Modification records
========

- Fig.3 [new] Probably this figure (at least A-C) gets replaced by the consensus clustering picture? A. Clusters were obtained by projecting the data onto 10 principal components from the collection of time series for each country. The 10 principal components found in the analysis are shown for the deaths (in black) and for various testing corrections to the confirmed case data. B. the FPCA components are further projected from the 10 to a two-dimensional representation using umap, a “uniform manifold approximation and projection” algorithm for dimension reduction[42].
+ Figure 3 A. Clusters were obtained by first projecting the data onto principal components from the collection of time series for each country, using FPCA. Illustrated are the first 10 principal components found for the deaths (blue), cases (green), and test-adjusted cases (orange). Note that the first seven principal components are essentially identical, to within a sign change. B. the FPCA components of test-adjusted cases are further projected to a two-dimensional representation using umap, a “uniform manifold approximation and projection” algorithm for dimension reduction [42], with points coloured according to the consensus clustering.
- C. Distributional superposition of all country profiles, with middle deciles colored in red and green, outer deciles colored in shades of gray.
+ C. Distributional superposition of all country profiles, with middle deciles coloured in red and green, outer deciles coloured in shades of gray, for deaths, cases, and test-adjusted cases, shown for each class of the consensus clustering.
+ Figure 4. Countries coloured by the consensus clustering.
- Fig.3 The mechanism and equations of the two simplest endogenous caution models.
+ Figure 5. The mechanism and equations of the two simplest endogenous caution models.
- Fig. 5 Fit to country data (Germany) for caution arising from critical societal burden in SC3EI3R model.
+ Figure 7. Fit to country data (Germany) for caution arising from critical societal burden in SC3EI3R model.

========

From the first line of the records above to the line that contains "- Fig. 5 Fit", quote each line exactly.

> _Solution to this exercise_:
- Fig.3 [new] Probably this figure (at least A-C) gets replaced by the consensus clustering picture? A. Clusters were obtained by projecting the data onto 10 principal components from the collection of time series for each country. The 10 principal components found in the analysis are shown for the deaths (in black) and for various testing corrections to the confirmed case data. B. the FPCA components are further projected from the 10 to a two-dimensional representation using umap, a “uniform manifold approximation and projection” algorithm for dimension reduction[42].
+ Figure 3 A. Clusters were obtained by first projecting the data onto principal components from the collection of time series for each country, using FPCA. Illustrated are the first 10 principal components found for the deaths (blue), cases (green), and test-adjusted cases (orange). Note that the first seven principal components are essentially identical, to within a sign change. B. the FPCA components of test-adjusted cases are further projected to a two-dimensional representation using umap, a “uniform manifold approximation and projection” algorithm for dimension reduction [42], with points coloured according to the consensus clustering.
- C. Distributional superposition of all country profiles, with middle deciles colored in red and green, outer deciles colored in shades of gray.
+ C. Distributional superposition of all country profiles, with middle deciles coloured in red and green, outer deciles coloured in shades of gray, for deaths, cases, and test-adjusted cases, shown for each class of the consensus clustering.
+ Figure 4. Countries coloured by the consensus clustering.
- Fig.3 The mechanism and equations of the two simplest endogenous caution models.
+ Figure 5. The mechanism and equations of the two simplest endogenous caution models.
- Fig. 5 Fit to country data (Germany) for caution arising from critical societal burden in SC3EI3R model.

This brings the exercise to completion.